_TASK STATEMENT_: Retype, word for word, every line starting at the line with "- Twitter를 통해." and ending with the final line of the entries; skip the pictures.

_INPUT DATA_:
== Segment start ==
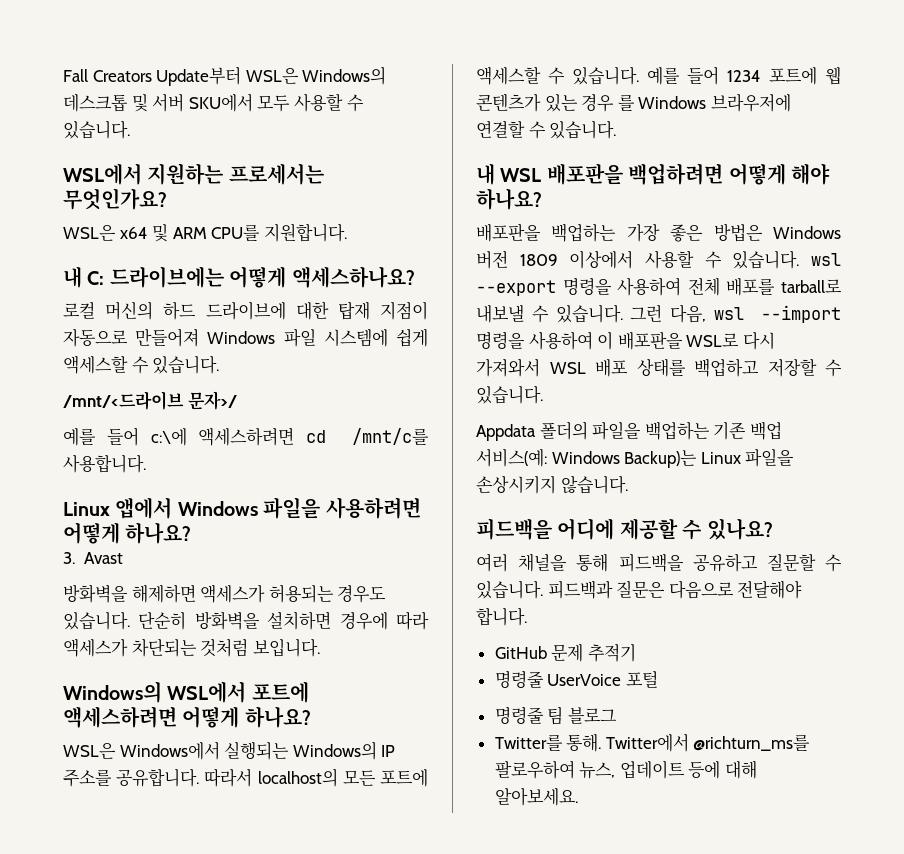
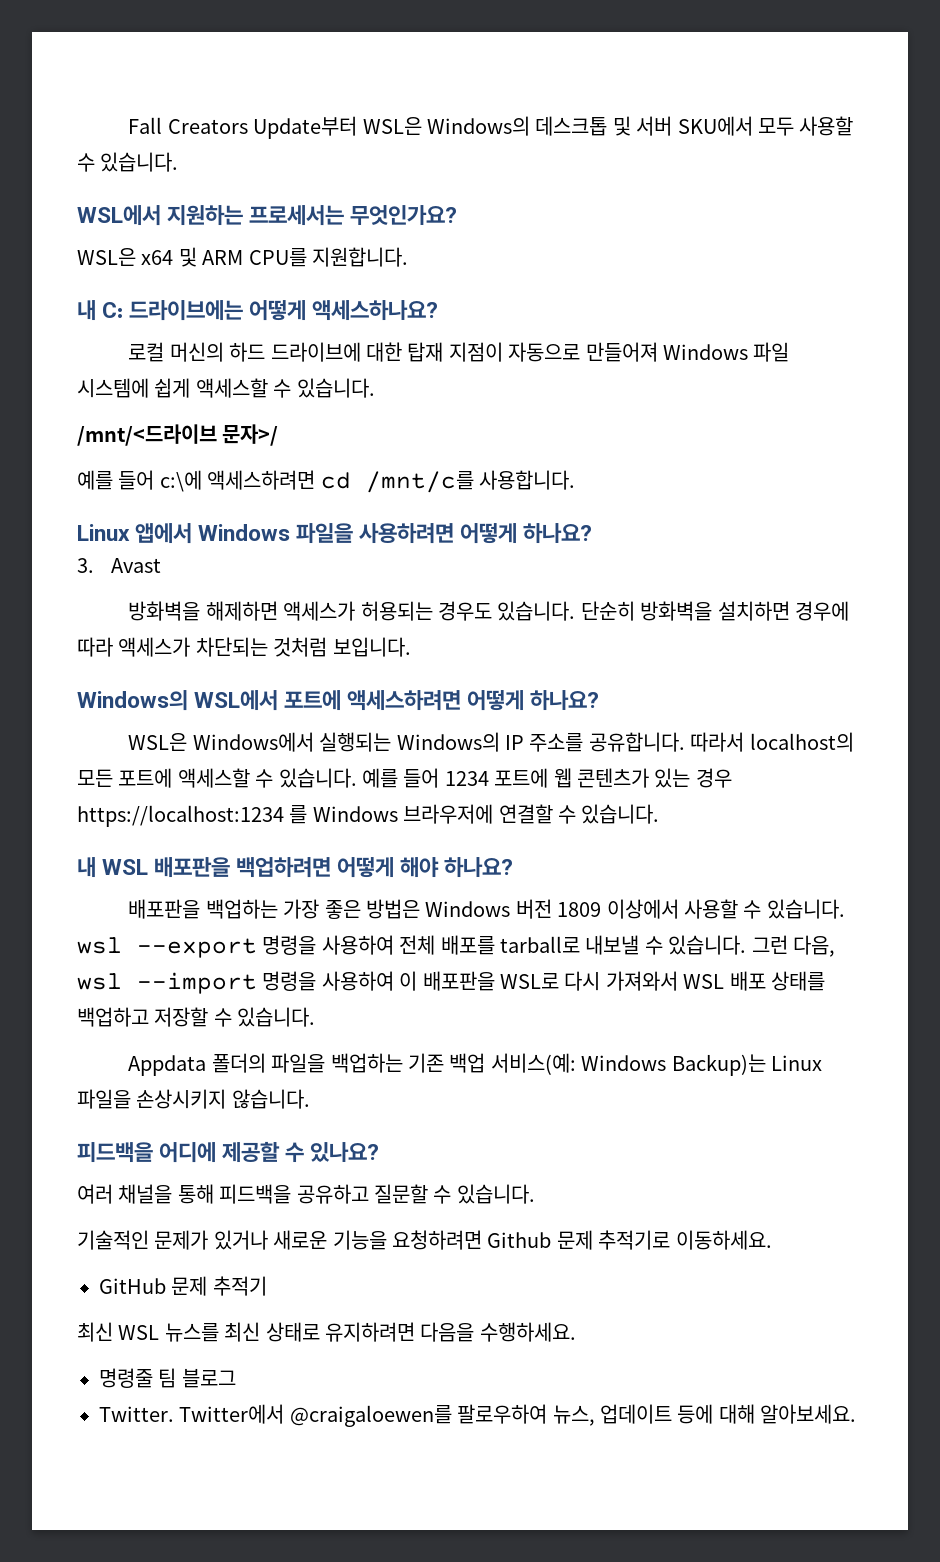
- 예를 들어 1234 포트에 웹 콘텐츠가 있는 경우 를 Windows 브라우저에 연결할 수 있습니다.
+ 예를 들어 1234 포트에 웹 콘텐츠가 있는 경우 https://localhost:1234 를 Windows 브라우저에 연결할 수 있습니다.
- 여러 채널을 통해 피드백을 공유하고 질문할 수 있습니다. 피드백과 질문은 다음으로 전달해야 합니다.
+ 여러 채널을 통해 피드백을 공유하고 질문할 수 있습니다.
+ 기술적인 문제가 있거나 새로운 기능을 요청하려면 Github 문제 추적기로 이동하세요.
  GitHub 문제 추적기
- 명령줄 UserVoice 포털
+ 최신 WSL 뉴스를 최신 상태로 유지하려면 다음을 수행하세요.
- Twitter를 통해. Twitter에서 @richturn_ms를 팔로우하여 뉴스, 업데이트 등에 대해 알아보세요.
+ Twitter. Twitter에서 @craigaloewen를 팔로우하여 뉴스, 업데이트 등에 대해 알아보세요.

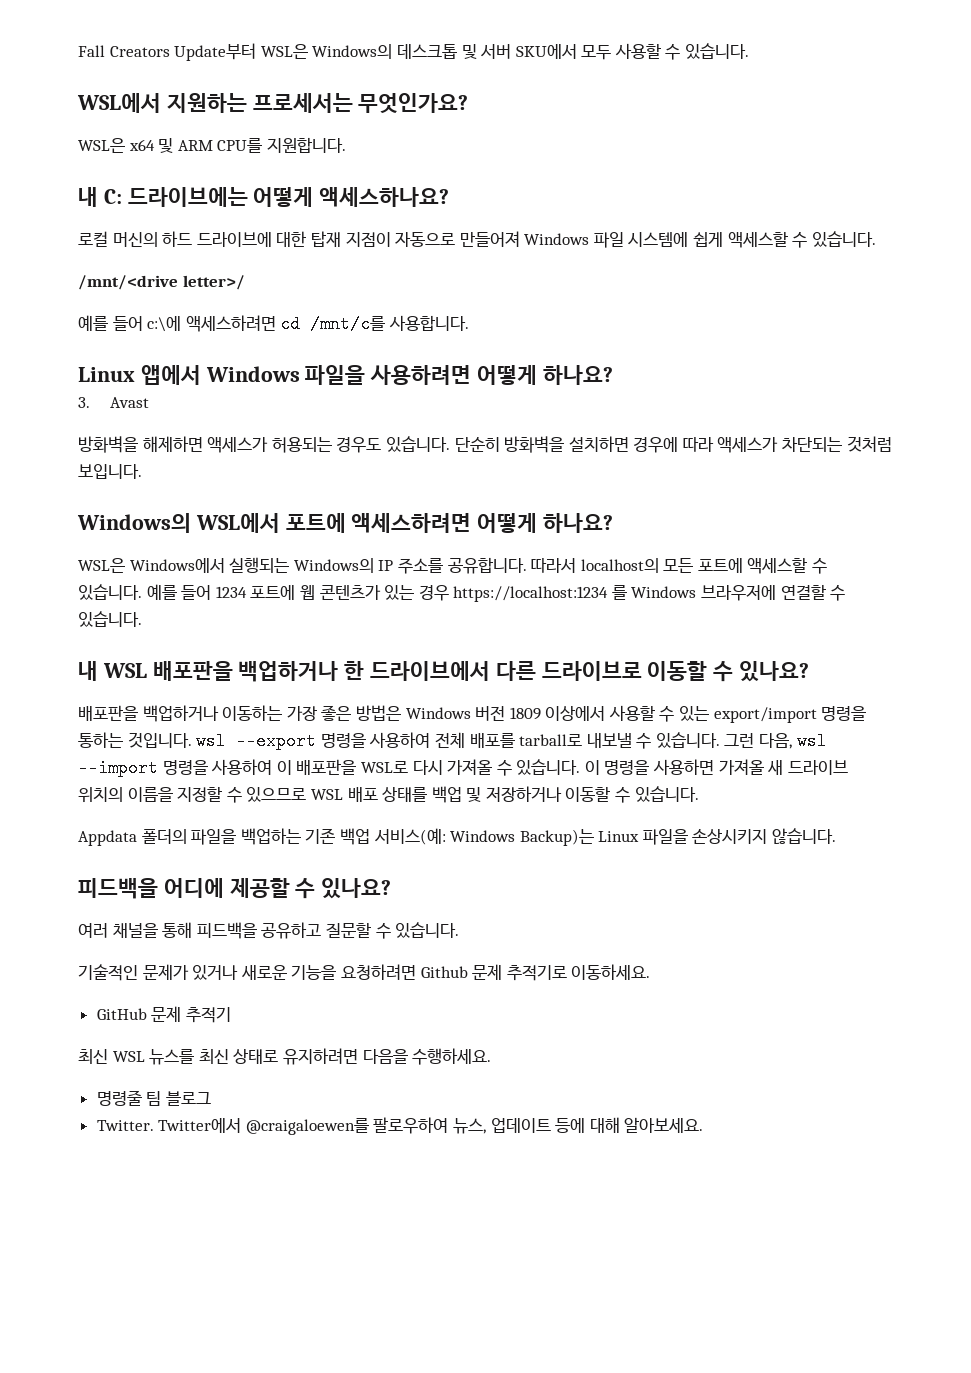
- /mnt/<드라이브 문자>/
+ /mnt/<drive letter>/
- 내 WSL 배포판을 백업하려면 어떻게 해야 하나요?
- 배포판을 백업하는 가장 좋은 방법은 Windows 버전 1809 이상에서 사용할 수 있습니다. wsl --export 명령을 사용하여 전체 배포를 tarball로 내보낼 수 있습니다.
+ 내 WSL 배포판을 백업하거나 한 드라이브에서 다른 드라이브로 이동할 수 있나요?
+ 배포판을 백업하거나 이동하는 가장 좋은 방법은 Windows 버전 1809 이상에서 사용할 수 있는 export/import 명령을 통하는 것입니다. wsl --export 명령을 사용하여 전체 배포를 tarball로 내보낼 수 있습니다.
- 그런 다음, wsl --import 명령을 사용하여 이 배포판을 WSL로 다시 가져와서 WSL 배포 상태를 백업하고 저장할 수 있습니다.
+ 그런 다음, wsl --import 명령을 사용하여 이 배포판을 WSL로 다시 가져올 수 있습니다. 이 명령을 사용하면 가져올 새 드라이브 위치의 이름을 지정할 수 있으므로 WSL 배포 상태를 백업 및 저장하거나 이동할 수 있습니다.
== Segment end ==
_WRITTEN RESPONSE_:
- Twitter를 통해. Twitter에서 @richturn_ms를 팔로우하여 뉴스, 업데이트 등에 대해 알아보세요.
+ Twitter. Twitter에서 @craigaloewen를 팔로우하여 뉴스, 업데이트 등에 대해 알아보세요.

- /mnt/<드라이브 문자>/
+ /mnt/<drive letter>/
- 내 WSL 배포판을 백업하려면 어떻게 해야 하나요?
- 배포판을 백업하는 가장 좋은 방법은 Windows 버전 1809 이상에서 사용할 수 있습니다. wsl --export 명령을 사용하여 전체 배포를 tarball로 내보낼 수 있습니다.
+ 내 WSL 배포판을 백업하거나 한 드라이브에서 다른 드라이브로 이동할 수 있나요?
+ 배포판을 백업하거나 이동하는 가장 좋은 방법은 Windows 버전 1809 이상에서 사용할 수 있는 export/import 명령을 통하는 것입니다. wsl --export 명령을 사용하여 전체 배포를 tarball로 내보낼 수 있습니다.
- 그런 다음, wsl --import 명령을 사용하여 이 배포판을 WSL로 다시 가져와서 WSL 배포 상태를 백업하고 저장할 수 있습니다.
+ 그런 다음, wsl --import 명령을 사용하여 이 배포판을 WSL로 다시 가져올 수 있습니다. 이 명령을 사용하면 가져올 새 드라이브 위치의 이름을 지정할 수 있으므로 WSL 배포 상태를 백업 및 저장하거나 이동할 수 있습니다.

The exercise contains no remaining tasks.